Supporting Clean Grapevines

Foundation Plant Services receives gift to create endowed chair.

You need excellent grapes to make world-class wine.

John Dyson, owner of Williams Selyem Winery, lives by that principal.

“Our motto has always been to make the best wine from the best grapes from the best growers,” said Dyson, who along with his wife, Kathe, owns the winery in Healdsburg, California. “Growers need virus-free grapevines to produce the best grapes from healthy vines.”

Scientists at UC Davis Foundation Plant Services have been distributing virus-tested, professionally identified grapevine, fruit, and nut-tree propagation stock to horticultural nurseries since 1958. In his ongoing commitment to agricultural stewardship and clean grapevine materials, Dyson has given $500,000 to help create an endowed chair for Foundation Plant Services.

Deborah Golino, John Dyson and Helene Dillard gather at Foundation Plant Services.

Deborah Golino, John Dyson and Helene Dillard gather at Foundation Plant Services.

“I am giving this gift to honor the deanship of my friend, Helene Dillard, and to recognize Deborah Golino, director of Foundation Plant Services, who has taken on a challenging position and has instituted rigorous science to give wineries clean vines,” Dyson said.
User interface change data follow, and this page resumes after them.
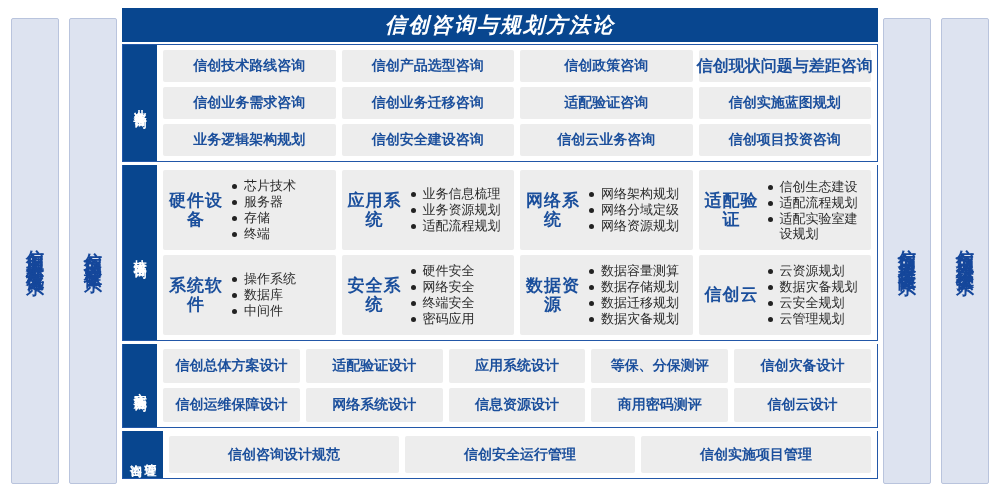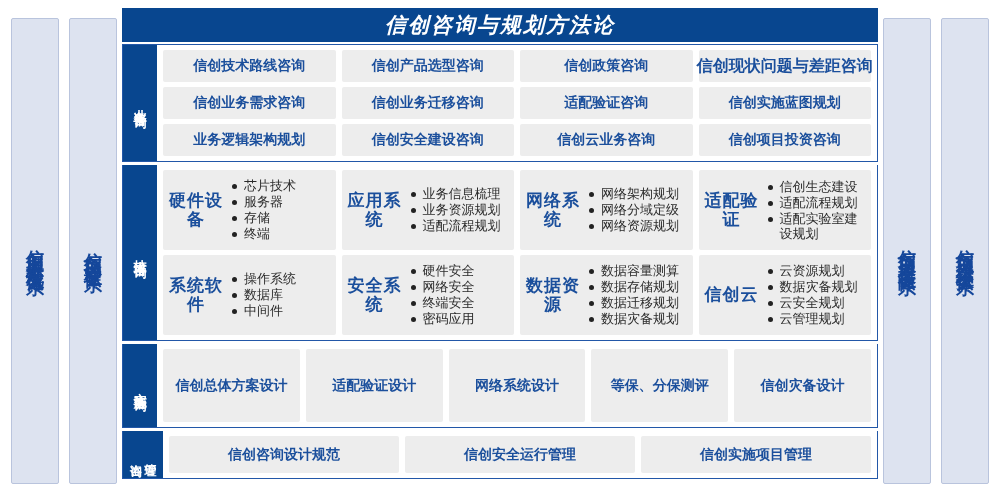--- a/index.html
+++ b/index.html
@@ -333,7 +333,7 @@
         <div class="row">
           <div class="chip">信创总体方案设计</div>
           <div class="chip">适配验证设计</div>
-          <div class="chip">网络系统设计</div>
+          <div class="chip">应用系统设计</div>
           <div class="chip">等保、分保测评</div>
           <div class="chip">信创灾备设计</div>
         </div>

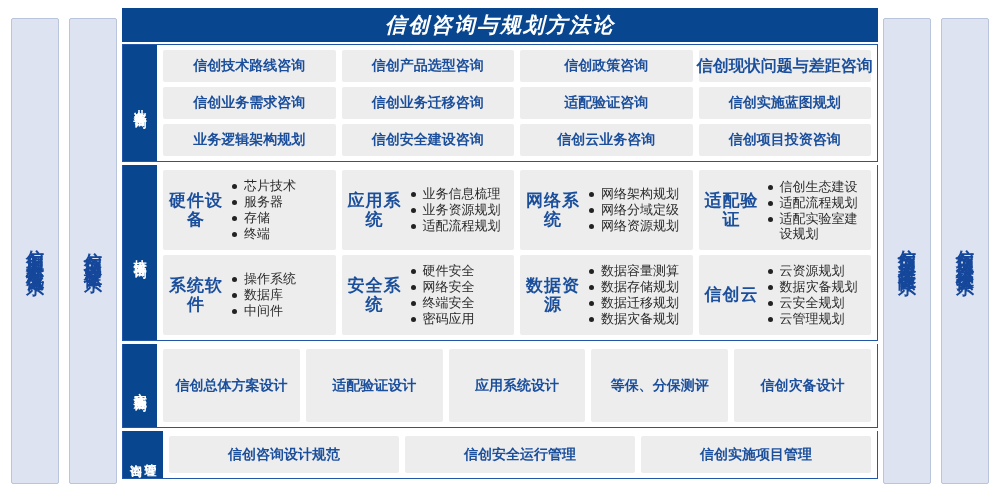--- a/index.html
+++ b/index.html
@@ -337,6 +337,13 @@
           <div class="chip">等保、分保测评</div>
           <div class="chip">信创灾备设计</div>
         </div>
+        <div class="row">
+          <div class="chip">信创运维保障设计</div>
+          <div class="chip">网络系统设计</div>
+          <div class="chip">信息资源设计</div>
+          <div class="chip">商用密码测评</div>
+          <div class="chip">信创云设计</div>
+        </div>
       </div>
     </div>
 A New York native, Dyson worked closely with Dean Dillard when she was director of Cooperative Extension and a plant pathology professor at Cornell University, where she 
worked until coming to UC Davis in 2014. Dyson’s relationship with Foundation Plant Services dates back to 1982 when he purchased cuttings for “a nickel apiece” to plant his first vineyards. Since then, Dyson has relied on scientists like Golino to provide healthy, virus-free planting material and to help tackle grower challenges, such as plant and soil disease.
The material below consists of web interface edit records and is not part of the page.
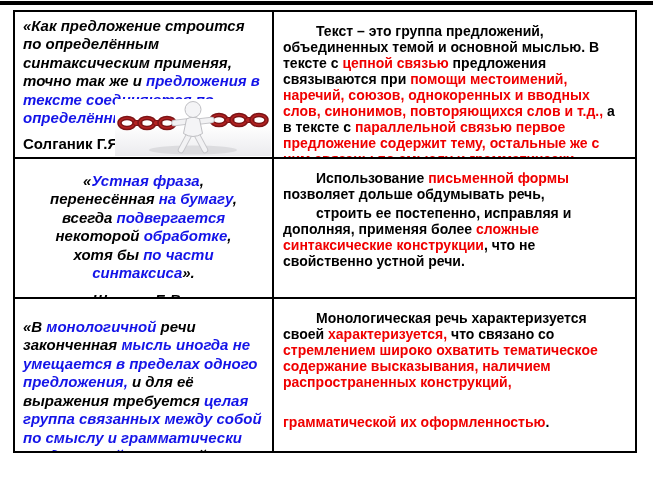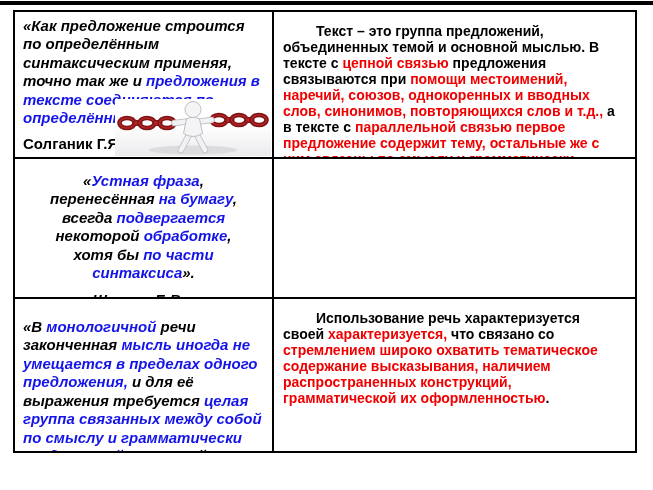--- a/index.html
+++ b/index.html
@@ -124,6 +124,7 @@
 
     <div class="cell">
       <div class="cell-text righttext">
+          <div class="para indent"><span class="run-ink">Использование </span><span class="run-red">письменной формы</span><span class="run-ink"> позволяет дольше обдумывать речь,</span></div>
         </div>
     </div>
 

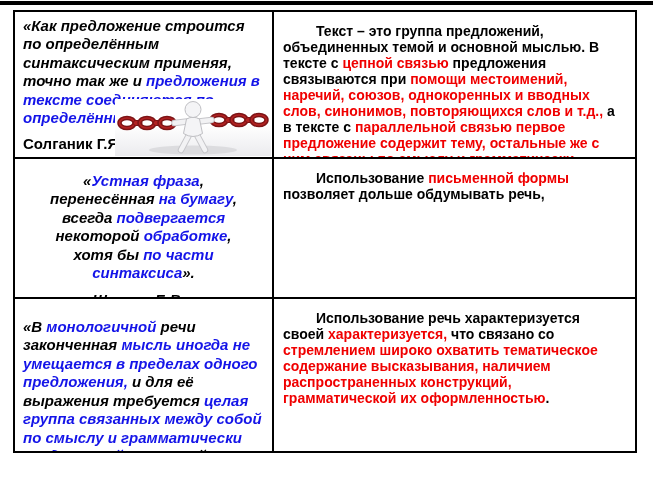--- a/index.html
+++ b/index.html
@@ -125,6 +125,7 @@
     <div class="cell">
       <div class="cell-text righttext">
           <div class="para indent"><span class="run-ink">Использование </span><span class="run-red">письменной формы</span><span class="run-ink"> позволяет дольше обдумывать речь,</span></div>
+          <div class="para indent"><span class="run-ink">строить ее постепенно, исправляя и дополняя, применяя более </span><span class="run-red">сложные синтаксические конструкции</span><span class="run-ink">, что не свойственно устной речи.</span></div>
         </div>
     </div>
 

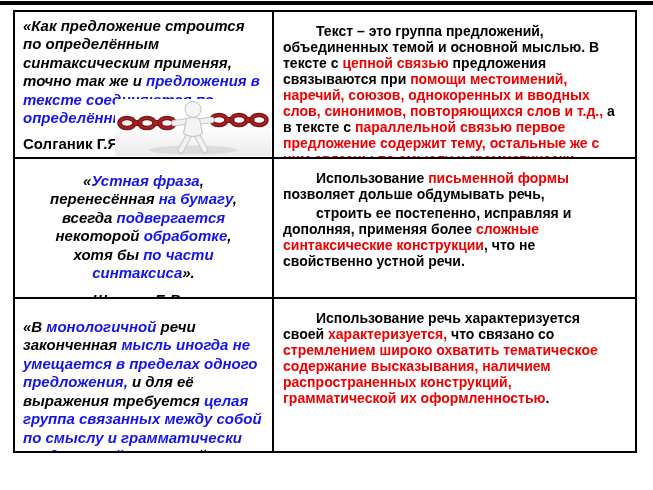--- a/index.html
+++ b/index.html
@@ -137,7 +137,7 @@
 
     <div class="cell row3">
       <div class="cell-text righttext">
-          <div class="para indent"><span class="run-ink">Использование речь характеризуется своей </span><span class="run-red">характеризуется,</span><span class="run-ink"> что связано со </span><span class="run-red">стремлением широко охватить тематическое содержание высказывания, наличием распространенных конструкций,</span></div>
+          <div class="para indent"><span class="run-ink">Монологическая речь характеризуется своей </span><span class="run-red">характеризуется,</span><span class="run-ink"> что связано со </span><span class="run-red">стремлением широко охватить тематическое содержание высказывания, наличием распространенных конструкций,</span></div>
           <div class="para gap"><span class="run-red">грамматической их оформленностью</span><span class="run-ink">.</span></div>
         </div>
     </div>

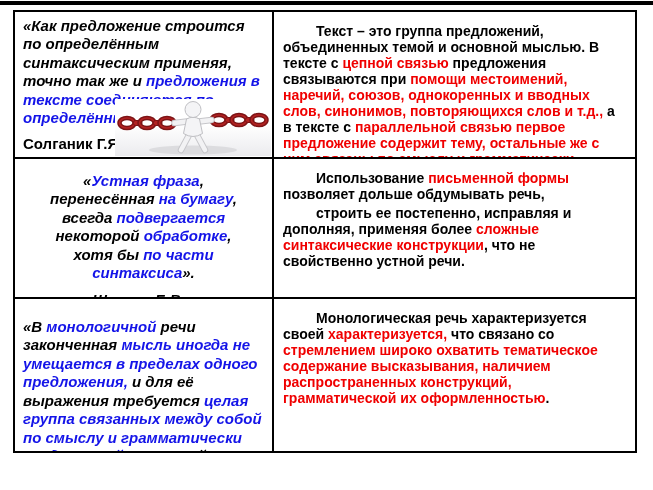--- a/index.html
+++ b/index.html
@@ -37,7 +37,7 @@
   .para{margin:0;}
   .para.indent{text-indent:33px;margin-top:8px;}
   .para + .para{margin-top:3px;}
-  .para.gap{margin-top:0;}
+  .para.gap{margin-top:24px;}
 
   .run-ink{color:var(--ink);}
   .run-blue{color:var(--blue);}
Dyson’s gift is the first toward a larger $1.5 million campaign. Ultimately, the endowed chair will serve as director of Foundation Plant Services and become faculty in the Department of Plant Pathology.

“This is an incredible investment in our program,” Golino said. “An endowed chair will ensure UC Davis will always be able to recruit a top scientist to lead Foundation Plant Services and continue to provide exceptional plant materials to the grape, fruit and nut-tree, rose, strawberry, and other industries that rely on us.”